Primary angioleiomyoma in the sellar region: a case report and literature review.

作者信息

Xu Y, Jing Y, Ma S, Ma F, Wang Y, Ma W, Li Q

机构信息

Department of Pathology, Xijing Hospital, Fourth Military Medical University, Xi'an, PR China.

出版信息

Clin Neuropathol. 2010 Jan-Feb;29(1):21-5. doi: 10.5414/npp29021.

Abstract

OBJECTIVE

Angioleiomyoma (vascular leiomyomas, angiomyoma) is a rare, benign soft tissue tumor which consists of a mixture of well-differentiated smooth muscle cells and thick-walled vessels. Here we report a case of angioleiomyoma in the sellar region, which is the first case report of angioleiomyoma at this anatomical location.

CLINICAL PRESENTATION

A 53-year-old man was admitted with a medical history of three months episodic headache and one month visual deterioration, both of which progressed gradually.

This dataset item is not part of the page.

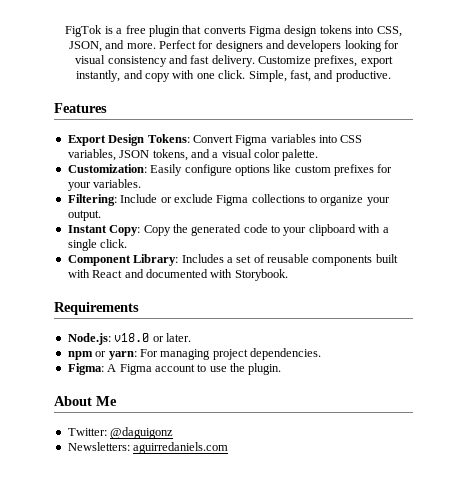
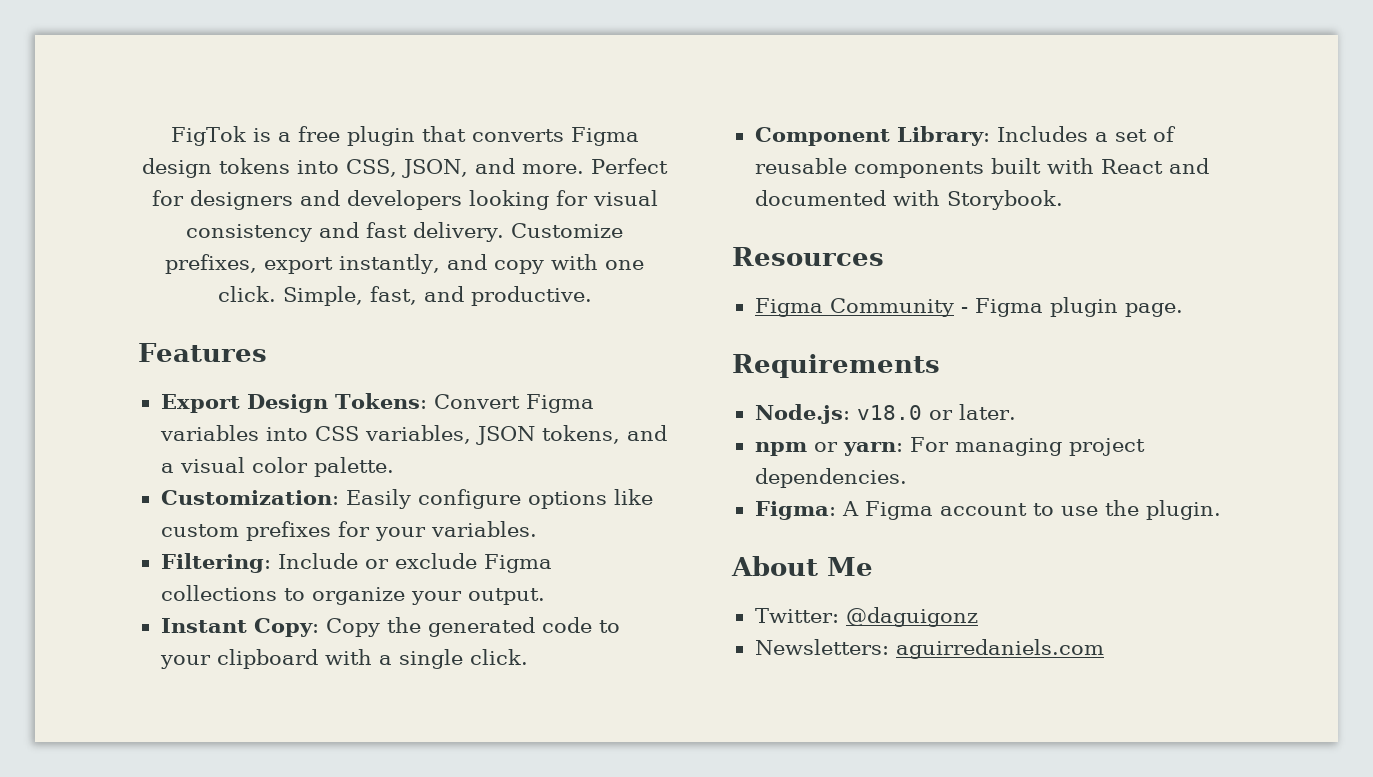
+ Resources
+ Figma Community - Figma plugin page.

The neurological examination showed nothing remarkable except a slightly decreased adrenocorticotrophic hormone (ACTH) level. Preoperative magnetic resonance imaging revealed a pituitary apoplexy. Gross total resection of the tumor was then performed.

PATHOLOGICAL FINDINGS

Histological and immunohistochemical studies showed a typical microscopic appearance of an angioleiomyoma present in a rather uncommon place. The pertinent literature regarding the features of this tumor was reviewed and discussed.

CONCLUSIONS

Intracranial angioleiomyoma is a benign soft tissue tumor with excellent prognosis. Early diagnosis of this tumor is difficult.

摘要

目的

血管平滑肌瘤(血管性平滑肌瘤、血管肌瘤)是一种罕见的良性软组织肿瘤,由分化良好的平滑肌细胞和厚壁血管混合组成。在此,我们报告一例鞍区血管平滑肌瘤病例,这是该解剖部位血管平滑肌瘤的首例病例报告。

临床表现

一名53岁男性因有三个月发作性头痛病史及一个月视力减退病史入院,二者均逐渐进展。神经系统检查除促肾上腺皮质激素(ACTH)水平略有下降外无明显异常。术前磁共振成像显示垂体卒中。随后对肿瘤进行了全切除。

病理结果

组织学和免疫组化研究显示,在一个相当不常见的部位存在典型的血管平滑肌瘤微观表现。对有关该肿瘤特征的相关文献进行了回顾和讨论。

结论

颅内血管平滑肌瘤是一种预后良好的良性软组织肿瘤。该肿瘤早期诊断困难。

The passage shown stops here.